GM Diaries #1: We all want feedback don't we?
Posted in GM Diaries by Bill Parslow on Sun 16 April 2017
We all want feedback from the games we’ve run, of course we do. Except. Except for those groups that turn up every once in awhile that are really just mouths and lungs with legs to move them around, mostly at random.
These are the groups that make knowing remarks to you about “Smashing it”, and making in jokes about each other that are either too obscure or too obscene to do anything other than nod gently at, with a vacant smile ghosting across your game show host face. Once they get into the game then the volume rises and the sense being talked declines too even lower levels than you thought possible.
How do these people live in the outside world you think? Why hasn’t someone locked them up? Perhaps there was chance that they could solve the first clue in less than thirty minutes if they listened to one another - but they don’t. And maybe, for such as these, especially if they are family groups, not listening to the others is the only viable survival trait for existing in such a congregation of morons. They shout, they rave - and, if you’ve ever hosted and escape room you know what is coming next, yes, they break stuff.
Imagine if you will this last Friday evening, and a group composed of mainly Neanderthals with a blood relationship and an extremely loud but essentially incoherent power of speech. During the briefing, each member of the group attempted to insult or upstage the other, so I brought the briefing to an early close. Then in they go, the volume ratchets up, they tramp and clump around the room.

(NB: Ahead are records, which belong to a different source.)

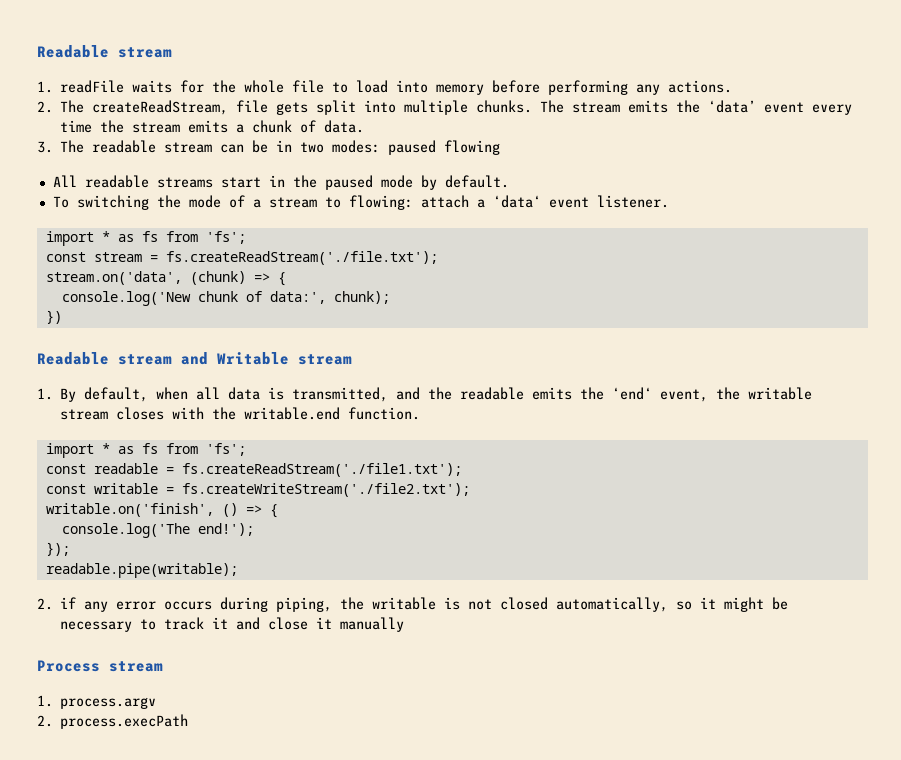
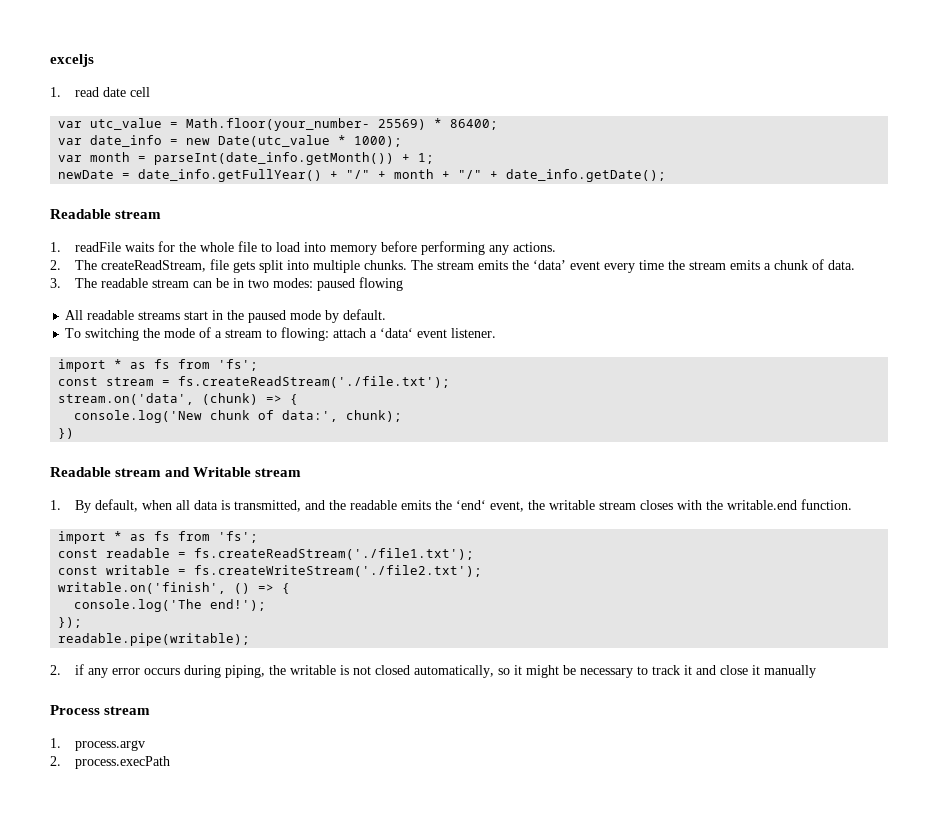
(37, 51) none -> [50,54,94,67] [50,87,151,97] [58,118,499,131] [58,135,403,147] [58,152,435,165] [58,169,667,182] exceljs // 1. read date cell // var utc_value = Math.floor(your_number- 25569) * 86400; // var date_info = new Date(utc_value * 1000); // var month = parseInt(date_info.getMonth()) + 1; // newDate = date_info.getFullYear() + "/" + month + "/" + date_info.getDate(); //

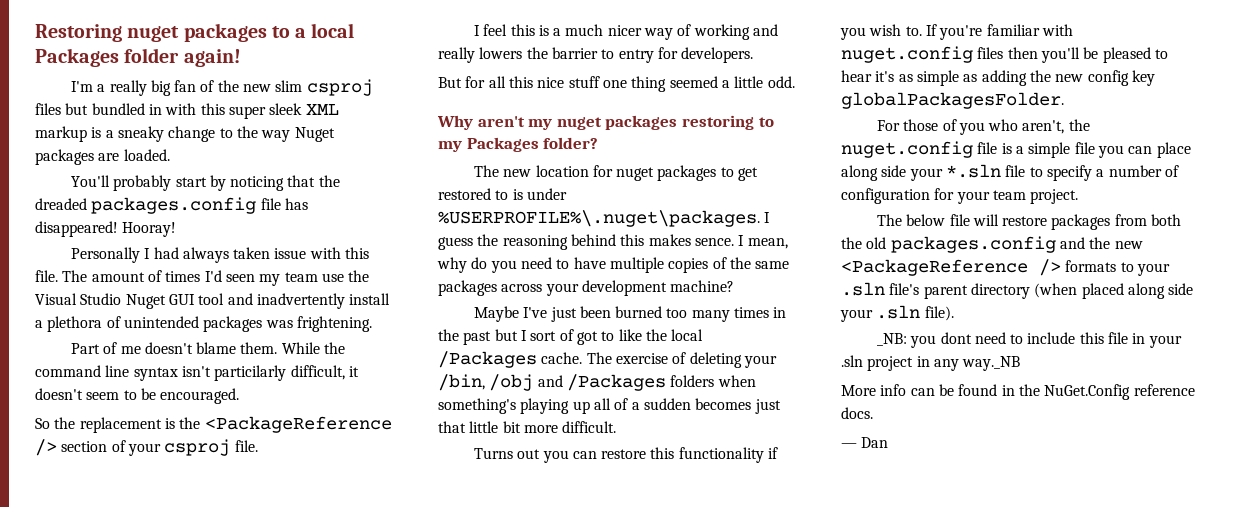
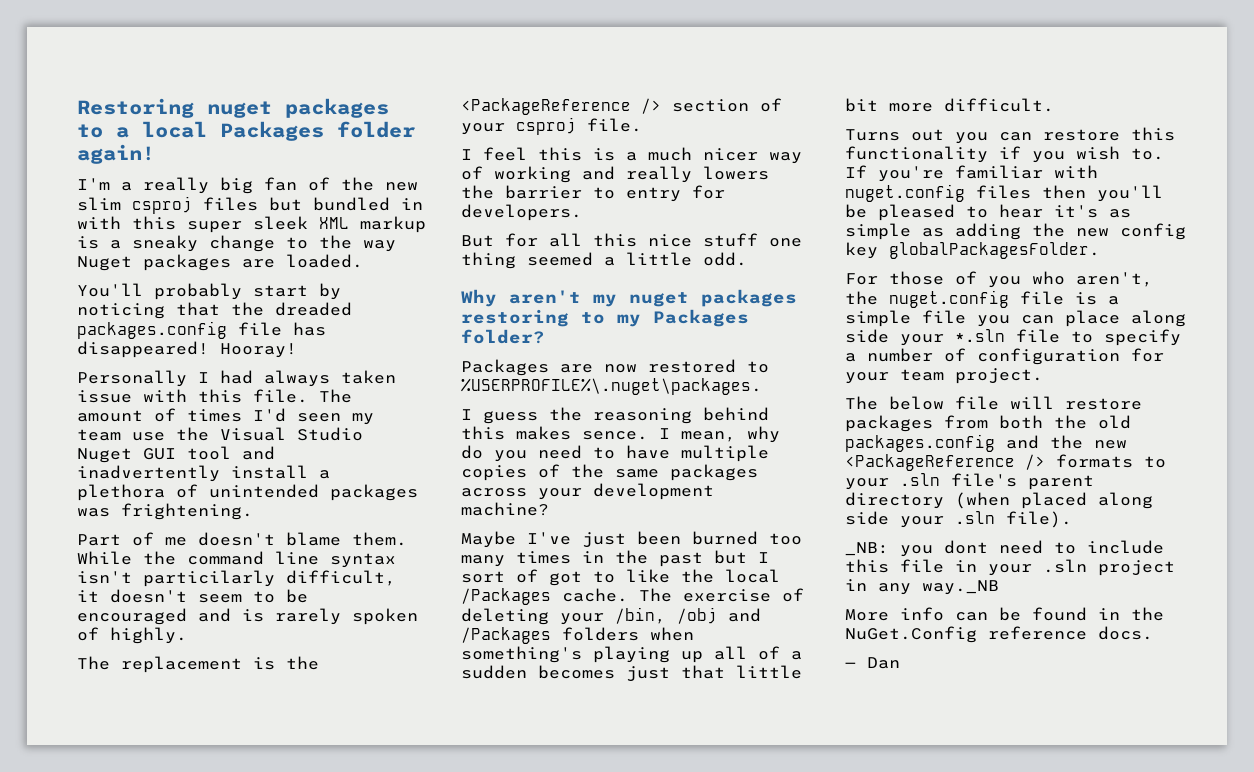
[160,388,240,404] [35,417,76,429] encouraged. // So the -> [77,608,418,625] [77,627,187,644] [77,656,110,670] encouraged and is rarely spoken of highly. // The
[473,165,759,181] [438,188,567,200] The new location for nuget packages to get restored to is under -> [461,359,769,376] Packages are now restored to
(760, 218) none -> (762, 386) //

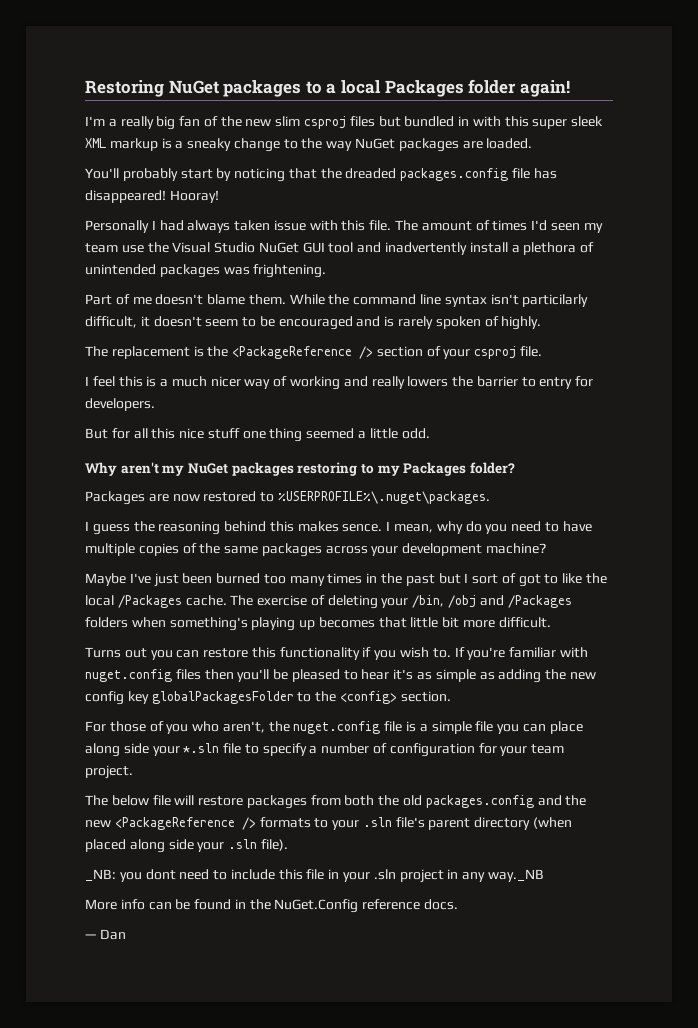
[207,101,272,118] nuget -> [168,80,219,94] NuGet
[77,256,132,271] Nuget -> [355,138,396,149] NuGet
[77,448,132,463] Nuget -> [258,242,299,253] NuGet
[629,292,689,307] nuget -> [187,463,228,474] NuGet
[714,646,802,660] [461,665,670,682] all of a sudden becomes just -> [318,617,375,628] becomes
[889,242,1100,259] globalPackagesFolder. -> [151,691,451,704] globalPackagesFolder to the <config> section.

They are failing. But I want them out of there before they smash anything, so I weave in and out shouting hints into what I think is the most receptive one’s ear, before I realise that his semi-quiet demeanour is actually the first stage of a drunken coma.
They get through. As I move them on, one of them complains “ That was crap - it was just so LINEAR. I mean it was LINEAR” I am able to get them out, finally - and I don’t ask for feedback. I don’t even take their picture because there is some custom that you just do not want.
Well that was a bad session - the next group are sweetness and light, their pictures are dynamic (next week: the art of the “dynamic” photo) and smiling and they’ll be shared all over social media by the end of the weekend. That is the custom I do want.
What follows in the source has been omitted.